Он залез в карман, вытащил пачку банкнот и бросил несколько на стойку.
По его совету я провела ночь в гостинице Досуг на Бродвее. Я могла попробовать отель
Браун, но он выглядел слишком навороченным для таких, как я.
“Досуг” был скромной нормальногй гостиницей с полированной фанерой, нейлоновым
ковровым покрытием, поролоновыми подушками и слоем хрустящего полиэтилена под
простыней, на случай, если я намочу постель. Я позвонила в авиакомпанию и обсудила
варианты своего возвращения. Первым (и единственным) было место в самолете во второй
половине дня на следующий день. Я ухватилась за этот вариант, размышляя, чем мне
заняться все это время.
Подумала о визите в мужскую школу Луисвилля, которую Дункан закончил в 1961 году. В
глубине души я сомневалась, что там можно много узнать.
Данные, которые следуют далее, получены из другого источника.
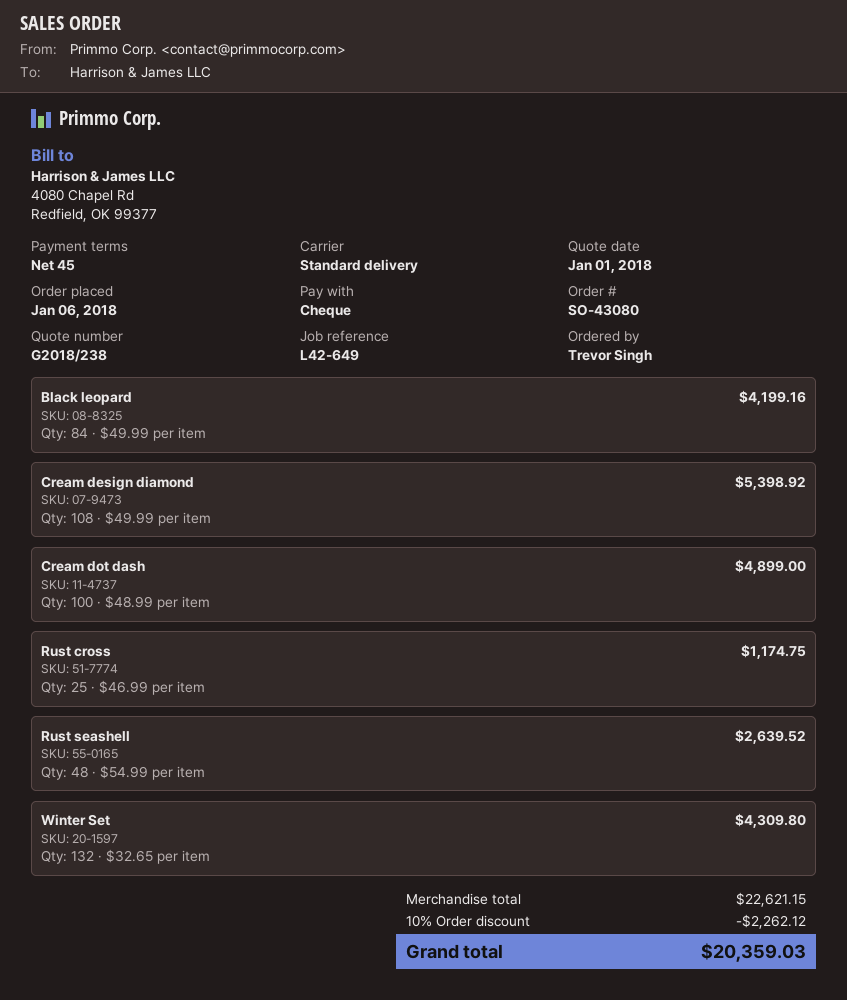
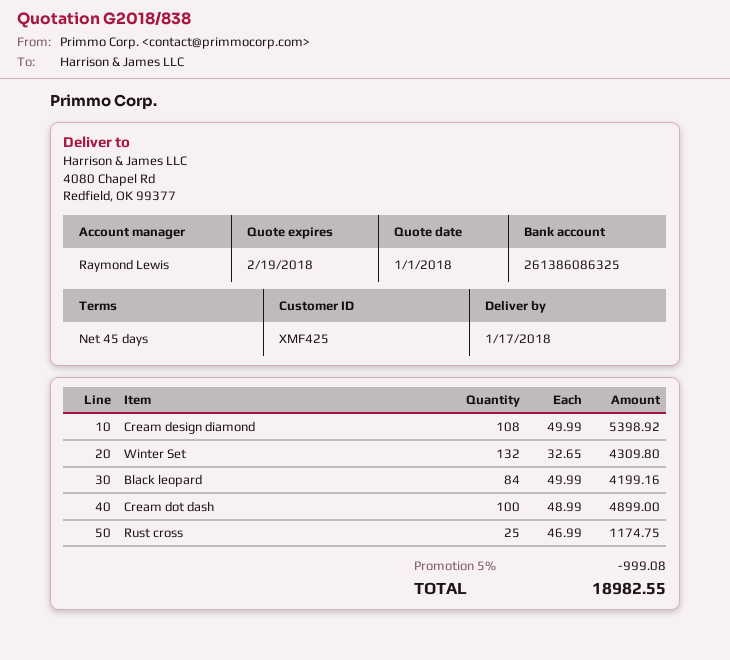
quote number: G2018/238 -> G2018/838
Rust seashell: 48 x 54.99 = 2639.52 -> none
discount: 10% = 2262.12 -> 5% = 999.08
total: 20359.03 -> 18982.55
Портер Йонт нарисовал
непривлекательный портрет молодого Дункана Оукса. По мне, он выглядел
поверхностным избалованным манипулятором. С другой стороны, он был так молод, когда
погиб, двадцать два-двадцать три года. Я подозреваю, что большинство из нас в этом
возрасте полностью зациклены на себе. В двадцать два я успела побывать замужем и
развестись. А в двадцать три я не только была замужем за Даниэлом, но ушла из полиции
и пребывала в полной растерянности. Я думала, что была взрослой, но на самом деле была
глупой и ничего не понимала. Мои суждения были ошибочными, а восприятие
действительности неправильным. Кто я такая, чтобы осуждать Дункана? Он мог стать
хорошим человеком, если бы прожил дольше. Размышляя об этом, я почувствовала
странную печаль обо всех шансах, которые он упустил, об уроках, которые он никогда не
выучил, о мечтах, которые не сбылись из-за его раннней смерти. Кем бы он ни был, я могу, по крайней мере, проявить уважение.
В десять утра на следующий день я припарковала машину на боковой улице неподалеку от
мужской школы Луисвилля. Здание было трехэтажным, из темно-красного кирпича с
белой отделкой. Окружающий микрорайон состоял из узких домов из темно-красного
кирпича, с узкими проходами между ними.
Я поднялась по бетонным ступенькам. Над входом в одинаковых нишах расположились
два похожих на гномов школяра, читающие какие-то дощечки. На камне были вырезаны
годы 1914 и 1915, видимо, отмечающие годы постройки здания. Я толкнула дверь и вошла.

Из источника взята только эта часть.